Task –
All of the data should be reproduced word for word, though its pictures must be omitted.

Edit difference data –
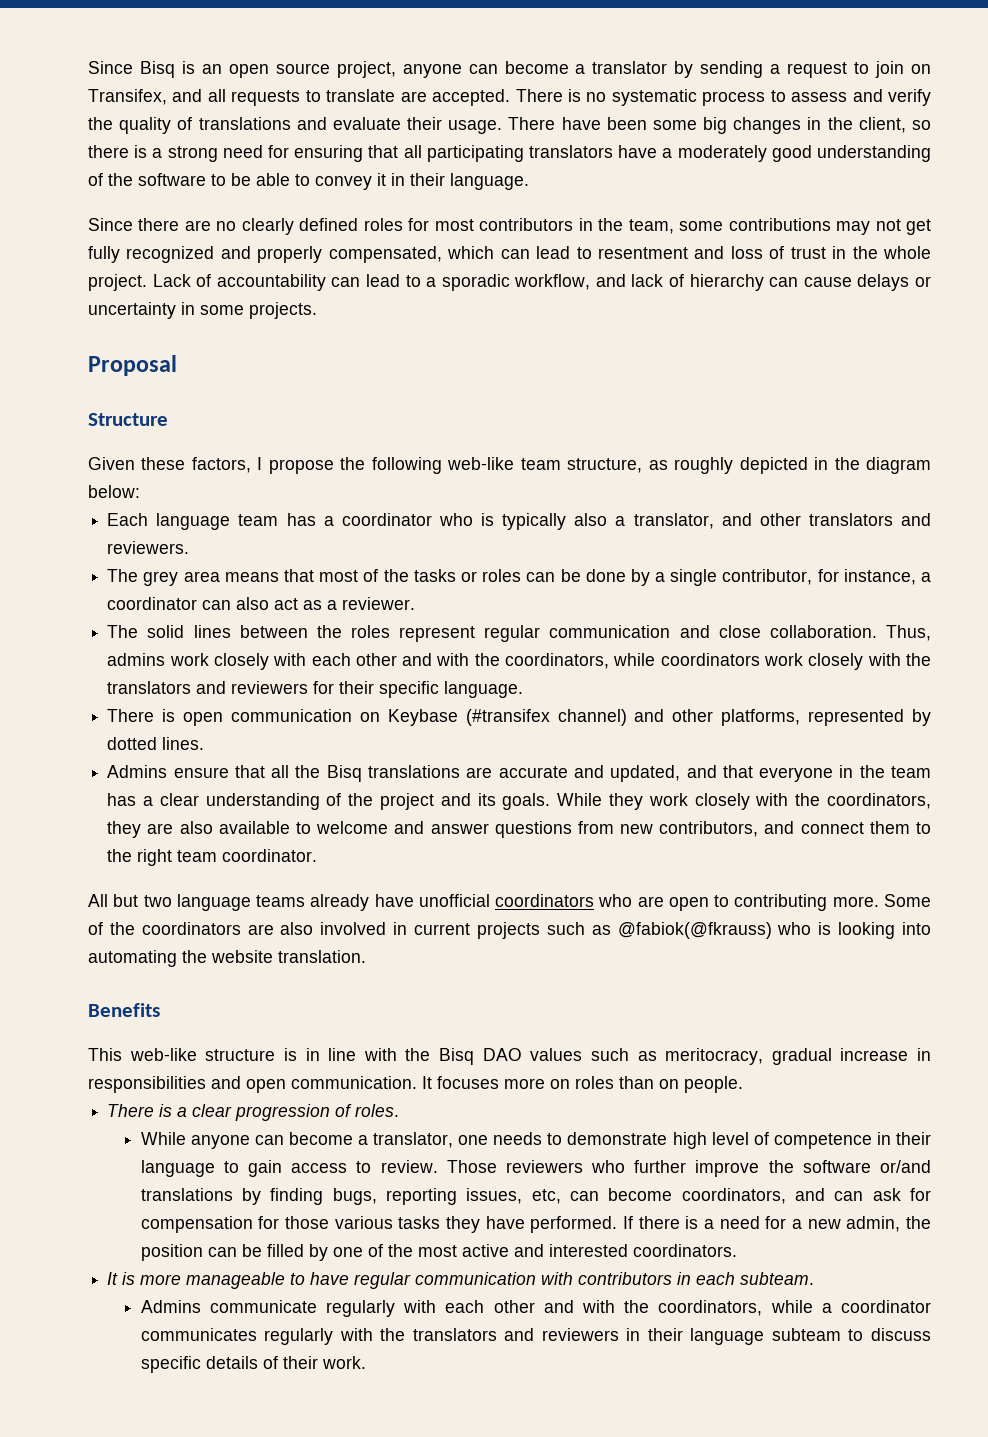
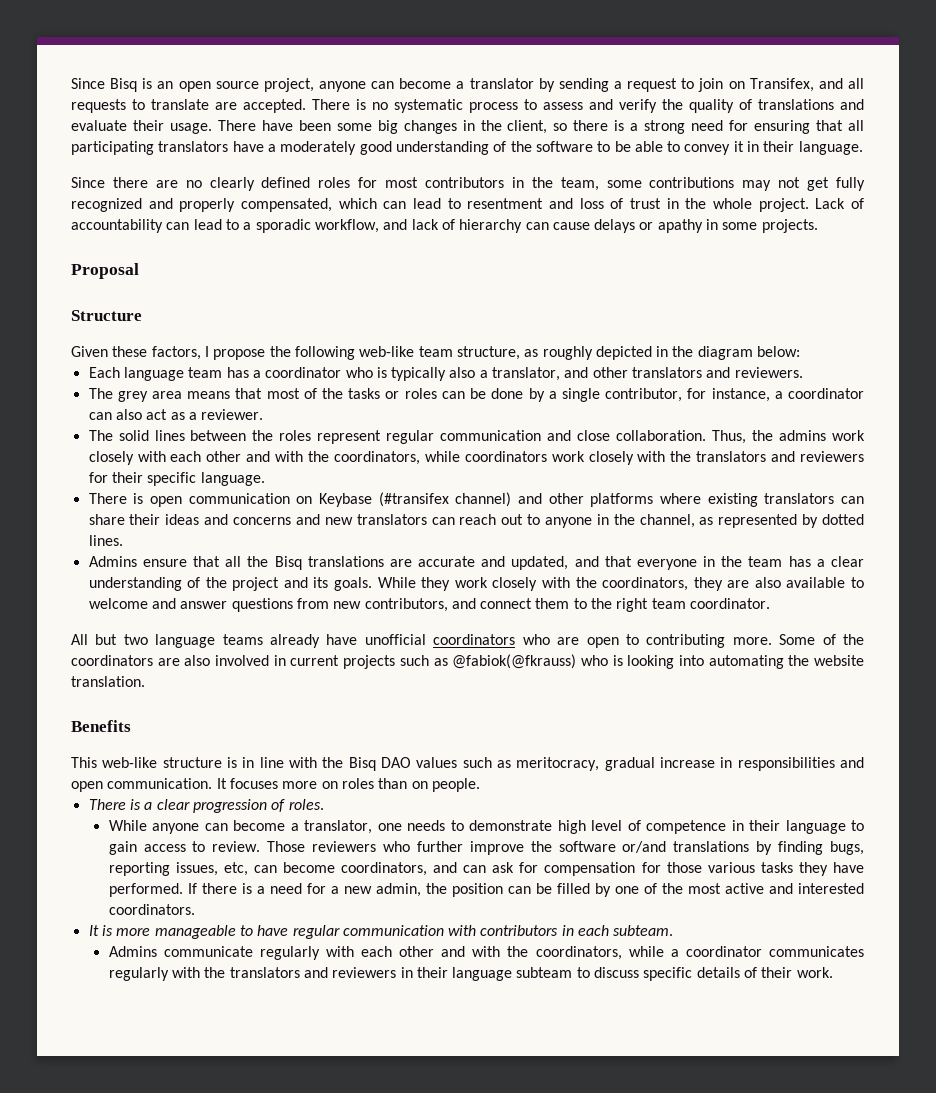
[88,302,176,319] uncertainty -> [657,219,703,233] apathy
(932, 633) none -> [752,430,774,441] the
[721,709,801,726] platforms, -> [590,493,864,507] [88,514,714,528] platforms where existing translators can share their ideas and concerns and new translators can reach out to anyone in the channel, as

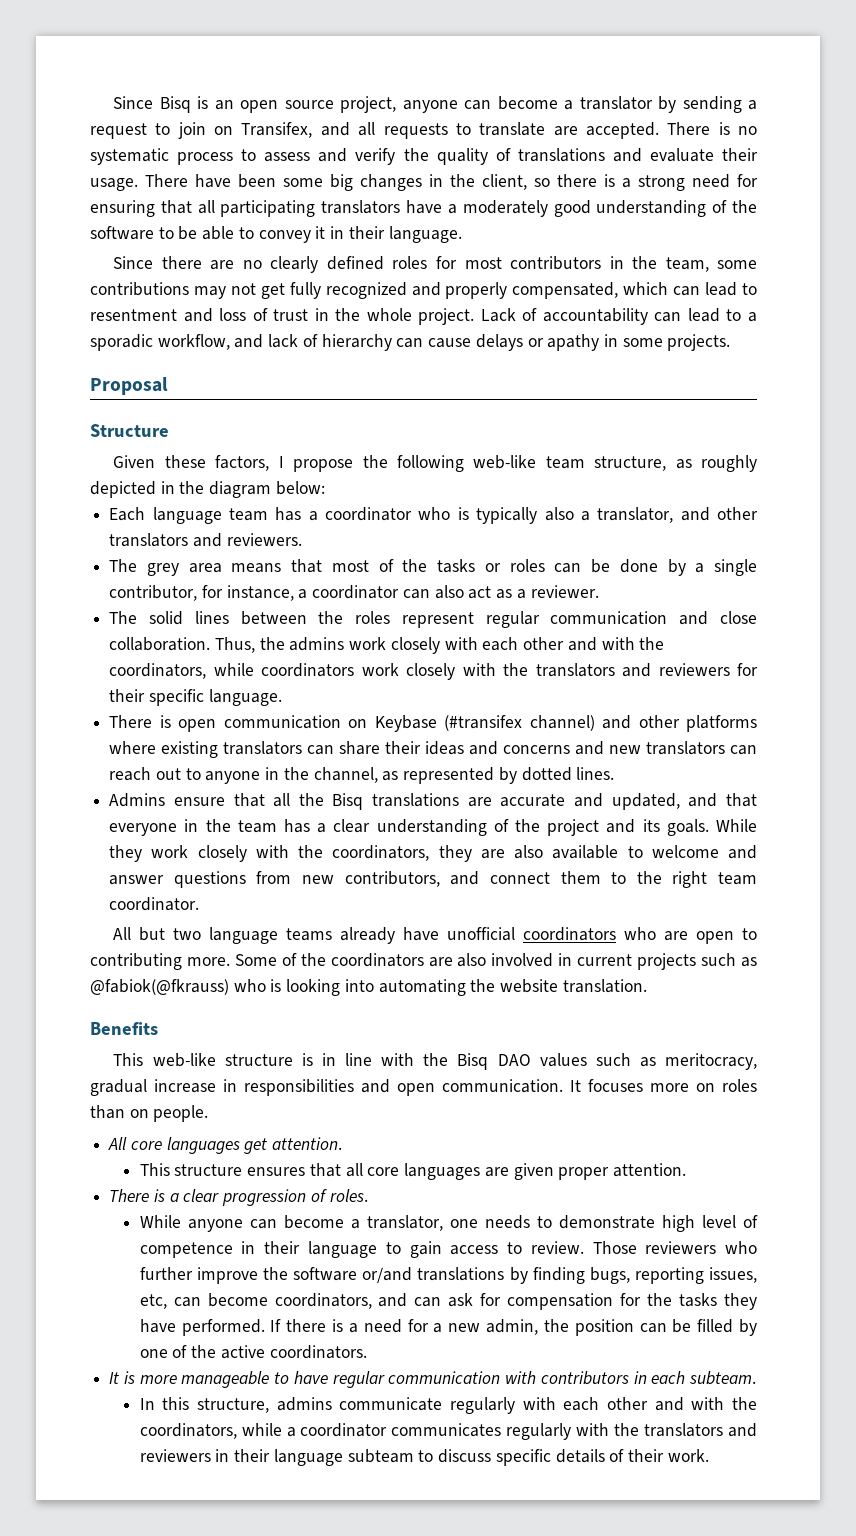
(480, 785) none -> [108,1137,343,1154] [139,1163,686,1180] // All core languages get attention. // This structure ensures that all core languages are given proper attention.
[666,862,755,873] those various -> [647,1293,673,1306] the
[687,883,864,894] most active and interested -> [220,1345,265,1359] active
[108,946,157,957] Admins -> [139,1397,332,1413] In this structure, admins

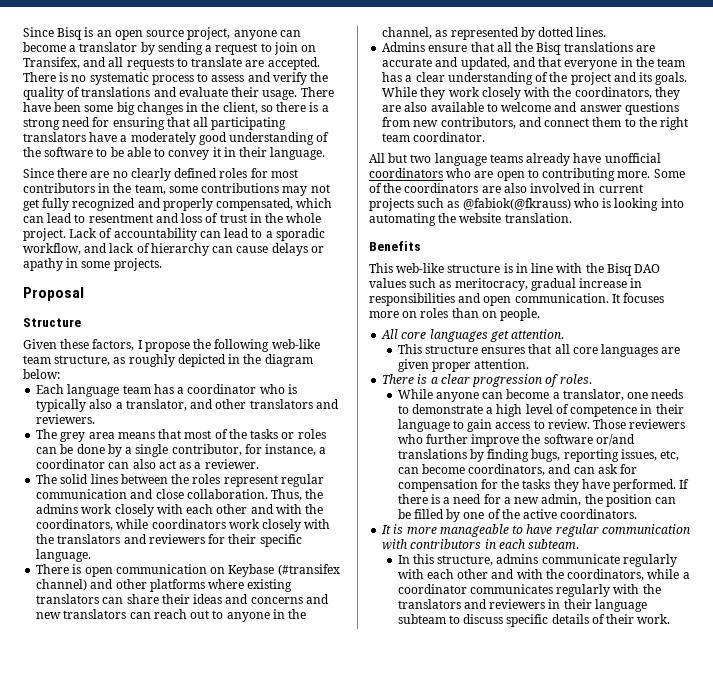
(655, 1222) none -> [486,407,494,414] a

Exercise response –
[88,302,176,319] uncertainty -> [657,219,703,233] apathy
(932, 633) none -> [752,430,774,441] the
[721,709,801,726] platforms, -> [590,493,864,507] [88,514,714,528] platforms where existing translators can share their ideas and concerns and new translators can reach out to anyone in the channel, as

(480, 785) none -> [108,1137,343,1154] [139,1163,686,1180] // All core languages get attention. // This structure ensures that all core languages are given proper attention.
[666,862,755,873] those various -> [647,1293,673,1306] the
[687,883,864,894] most active and interested -> [220,1345,265,1359] active
[108,946,157,957] Admins -> [139,1397,332,1413] In this structure, admins

(655, 1222) none -> [486,407,494,414] a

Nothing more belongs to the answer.